Le directeur d’ingénierie de piste, Andrew Shovlin, a expliqué comment l’équipe utilise ces codes pour guider les pilotes pendant des moments critiques. Antonelli, en recevant l’alerte des drapeaux jaunes pour l’arrêt d’urgence de Lance Stroll, a considérablement réduit sa vitesse dans les virages 18 à 20, perdant plus de temps que d’autres concurrents, y compris le leader de la course, Lando Norris.

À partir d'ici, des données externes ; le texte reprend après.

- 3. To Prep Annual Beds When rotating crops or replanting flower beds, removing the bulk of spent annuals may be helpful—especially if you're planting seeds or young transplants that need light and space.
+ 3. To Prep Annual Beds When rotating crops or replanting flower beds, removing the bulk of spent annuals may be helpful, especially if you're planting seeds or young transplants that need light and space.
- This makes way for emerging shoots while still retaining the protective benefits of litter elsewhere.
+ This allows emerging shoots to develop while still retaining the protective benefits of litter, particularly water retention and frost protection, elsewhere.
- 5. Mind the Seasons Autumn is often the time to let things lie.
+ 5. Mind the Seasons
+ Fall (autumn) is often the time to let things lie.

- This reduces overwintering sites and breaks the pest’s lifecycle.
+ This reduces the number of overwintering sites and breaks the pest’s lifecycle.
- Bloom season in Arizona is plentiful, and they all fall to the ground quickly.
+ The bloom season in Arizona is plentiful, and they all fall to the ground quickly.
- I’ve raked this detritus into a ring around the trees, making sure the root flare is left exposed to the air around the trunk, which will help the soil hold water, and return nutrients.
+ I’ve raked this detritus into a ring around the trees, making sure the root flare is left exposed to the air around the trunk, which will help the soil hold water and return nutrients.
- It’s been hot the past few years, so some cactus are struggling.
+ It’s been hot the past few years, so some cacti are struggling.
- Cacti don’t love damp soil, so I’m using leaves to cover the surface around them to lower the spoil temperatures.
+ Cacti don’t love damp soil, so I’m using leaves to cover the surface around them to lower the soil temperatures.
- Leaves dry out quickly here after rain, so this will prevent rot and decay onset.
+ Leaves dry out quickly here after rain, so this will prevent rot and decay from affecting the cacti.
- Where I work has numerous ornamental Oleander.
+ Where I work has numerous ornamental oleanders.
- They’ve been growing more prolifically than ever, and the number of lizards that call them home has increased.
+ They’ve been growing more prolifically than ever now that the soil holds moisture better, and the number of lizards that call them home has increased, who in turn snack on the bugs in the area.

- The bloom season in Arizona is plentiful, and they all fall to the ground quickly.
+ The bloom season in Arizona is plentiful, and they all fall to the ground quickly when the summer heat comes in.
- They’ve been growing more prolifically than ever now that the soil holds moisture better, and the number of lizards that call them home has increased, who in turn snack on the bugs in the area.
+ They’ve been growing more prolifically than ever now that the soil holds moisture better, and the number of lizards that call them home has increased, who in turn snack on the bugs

En plus de diminuer sa vitesse, Antonelli a également retardé le moment de lever le pied de l’accélérateur dans le secteur suivant, où les drapeaux verts avaient déjà été levés. Après la course, il a commenté que son ingénieur de course, Peter Bonnington, l’avait averti de la possibilité d’une VSC, ce qui a motivé la décision de freiner pour être prêt à entrer dans les stands.
Dans un épisode de NU Silver Arrows Radio Show, Shovlin a expliqué que les codes secrets sont changés chaque semaine pour garder leur fonction cachée des autres équipes. « Nous utiliserons des codes secrets pour indiquer aux pilotes s’ils peuvent profiter d’une Safety Car pendant la course, mais nous nous efforçons de ne pas laisser les autres équipes savoir ce qu’ils sont », a-t-il déclaré.
La manœuvre d’Antonelli n’a pas été simple. Lorsqu’il est entré dans les stands, les roues arrivaient juste au moment où il s’arrêtait, ce qui a compliqué son arrêt. Il n’y avait que 35 secondes entre l’entrée des drapeaux jaunes et la mise en œuvre de la VSC, avec seulement 15 secondes entre l’appel de la VSC et le moment où Antonelli est arrivé à son box.
Mercedes a montré une réaction rapide en ayant les deux jeunes jeux de pneus prêts pour Antonelli et son coéquipier, George Russell. Shovlin a ajouté qu’il est courant que les équipes se rencontrent avec les pilotes le dimanche matin pour passer en revue les stratégies de course et se préparer à des scénarios comme des accidents ou la sortie d’une VSC.
Enfin, Shovlin a souligné l’importance d’un processus de décision clair pour exécuter ces plans rapidement. « Il y a un plan, mais parfois un débat se pose sur la question de savoir s’il vaut mieux faire ceci ou cela. Dans ce cas, Kimi savait qu’il était dans la fenêtre pour une VSC, et Bono l’a confirmé dès que l’incident s’est produit », a-t-il conclu.